いつもの診察。

いつものストレスチェック。


先生がいつもより優しい表情で話をはじめた。

「やっと、話ができるまで戻ってきたねー。僕たちは、頑張ってくれると信じてましたよ!」


去年の今頃はまだまだ暗闇の中にいて。

私はリビングの食卓テーブルの椅子に座って1日を過ごしていた。


繋がらない命の電話。

心ない友人からの言葉にさらに深く傷ついて膝を抱えていた日々。


笑う事を忘れ、色のない世界の隅っこでぽつんと座っていた。

私はいつ死んでもおかしくなかった。



一年という時間は、私の色々なものを変えた。


TikTokの配信で懐かしい場所に出会い、そこに行って死にたいと願った。

その配信ではやがて、文字で挨拶を交わす人と繋がった。


配信で見る景色は、死にたい場所から行きたい場所に変わっていた。


電車には乗れないけど、ライブにも時々行けるようになった。

ひとりぼっちの参戦だけど、薬を飲みながら。


ものすごい人数のリリースイベントにも行けた。一緒に並んでくれた方のお陰で、私は薬を飲むことなくイベントを終えた。

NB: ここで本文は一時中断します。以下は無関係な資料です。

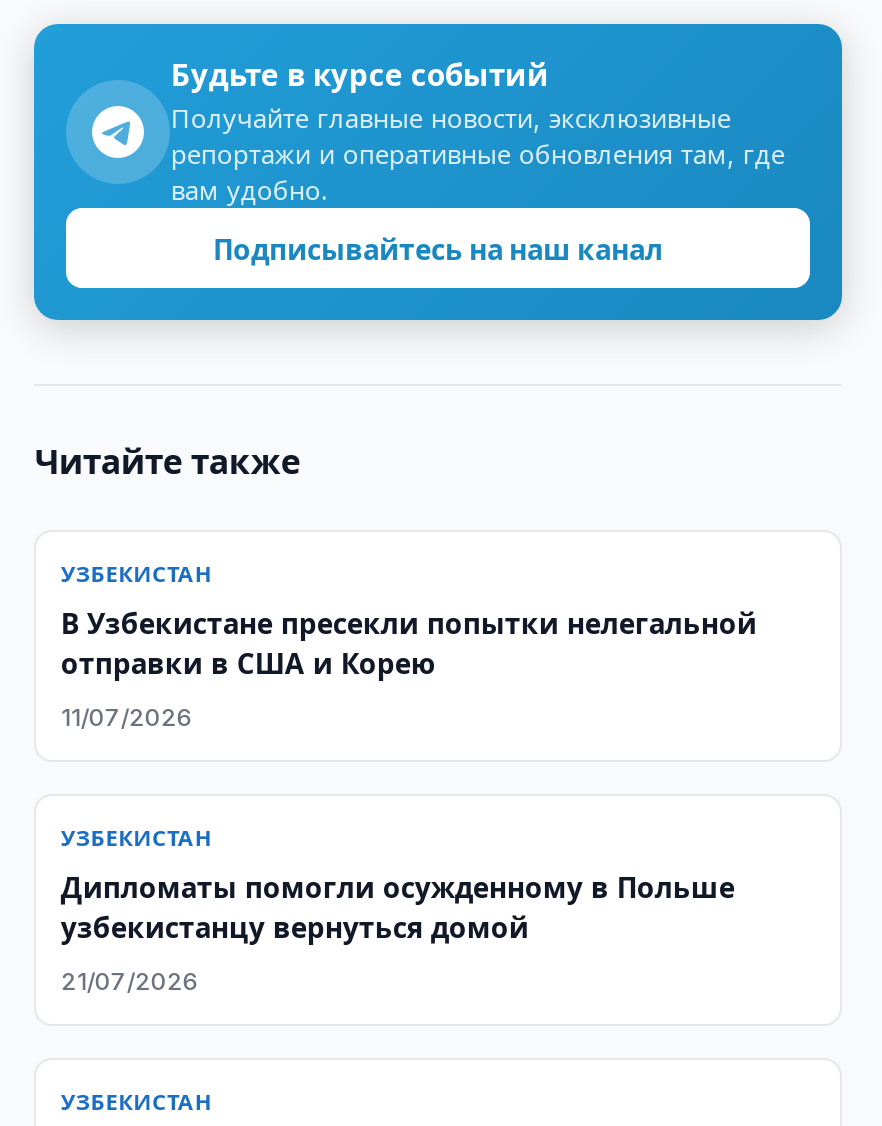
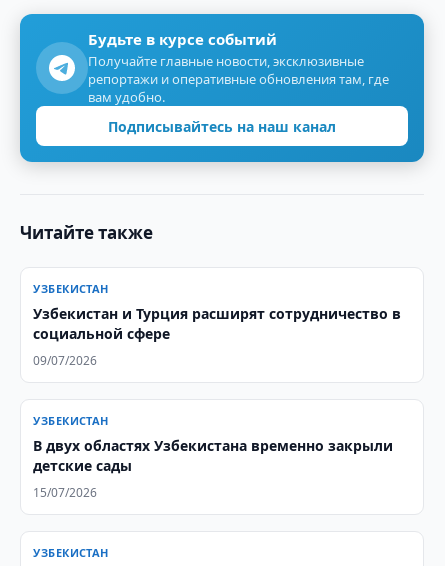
- В Узбекистане пресекли попытки нелегальной
- отправки в США и Корею
+ Узбекистан и Турция расширят сотрудничество в
+ социальной сфере

- 11/07/2026
+ 09/07/2026

- Дипломаты помогли осужденному в Польше
- узбекистанцу вернуться домой
+ В двух областях Узбекистана временно закрыли
+ детские сады

- 21/07/2026
+ 15/07/2026
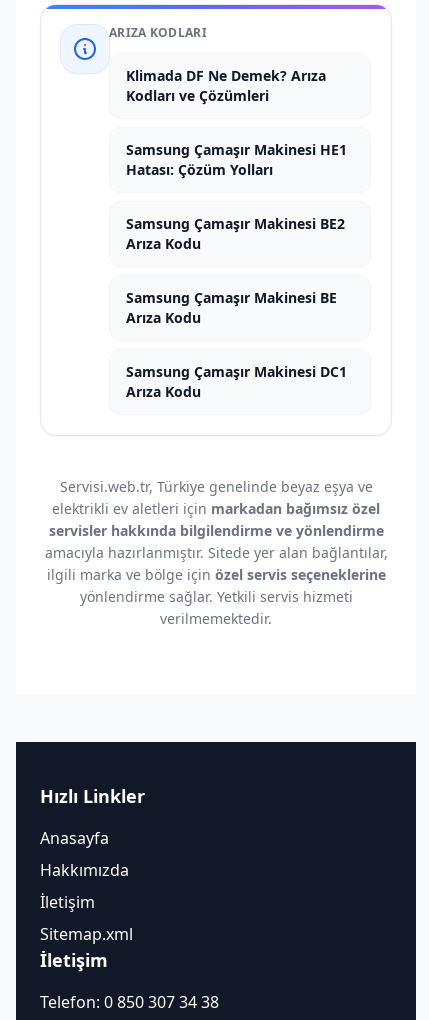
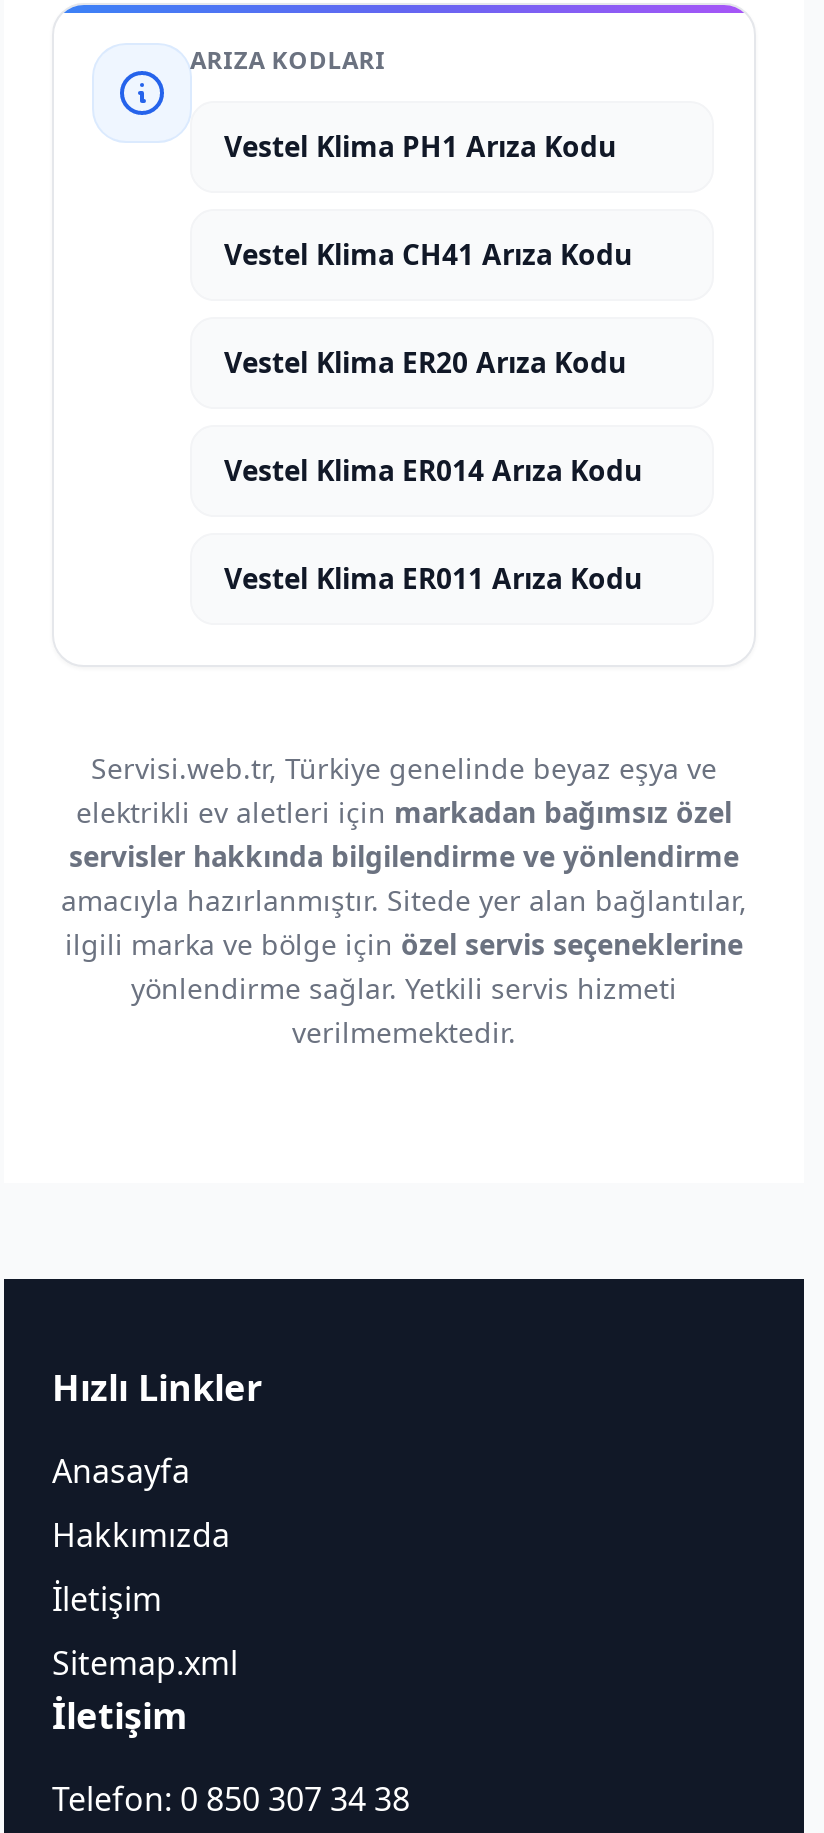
- Klimada DF Ne Demek? Arıza
- Kodları ve Çözümleri
+ Vestel Klima PH1 Arıza Kodu

- Samsung Çamaşır Makinesi HE1
- Hatası: Çözüm Yolları
+ Vestel Klima CH41 Arıza Kodu

- Samsung Çamaşır Makinesi BE2
- Arıza Kodu
+ Vestel Klima ER20 Arıza Kodu

- Samsung Çamaşır Makinesi BE
- Arıza Kodu
+ Vestel Klima ER014 Arıza Kodu

- Samsung Çamaşır Makinesi DC1
- Arıza Kodu
+ Vestel Klima ER011 Arıza Kodu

「本当に人との出会いに恵まれてると感じました。文字だけのやり取りでも、気がつくと声を出して笑っていたりします」


私は医師にそう告げる。


「もともと、人と接するのが上手だからね」


嬉しい言葉までもらった。



犯罪者とその家族への憎しみは忘れないし、消えないし、消さない!


けれど、私は生きる道を探して、今ゆっくりと前に進もうとしている。


体が…心が…。


苦しい時にできてしまったであろう、眉間の深いシワも。

笑う事を忘れて弛んでしまったほっぺも。

大きく開ける事を忘れた口を開けると、顎がかくっと音がしても。


行ける推し活には行く。

だらだらしたければする。

今の私を存分に甘やかしながら、光を探していこう。


冷たくなった潮風を浴びにいこう。

静かなお寺に出かけて、手を合わせよう。


このままでは終われない。

娘の為にも、母親の為にも。


推しの笑顔にパワーを貰いながら、ゆっくりと明るい場所を探していこう。


たった一年。

されど一年。


人は強いようでとても脆く、脆いようでとても強い。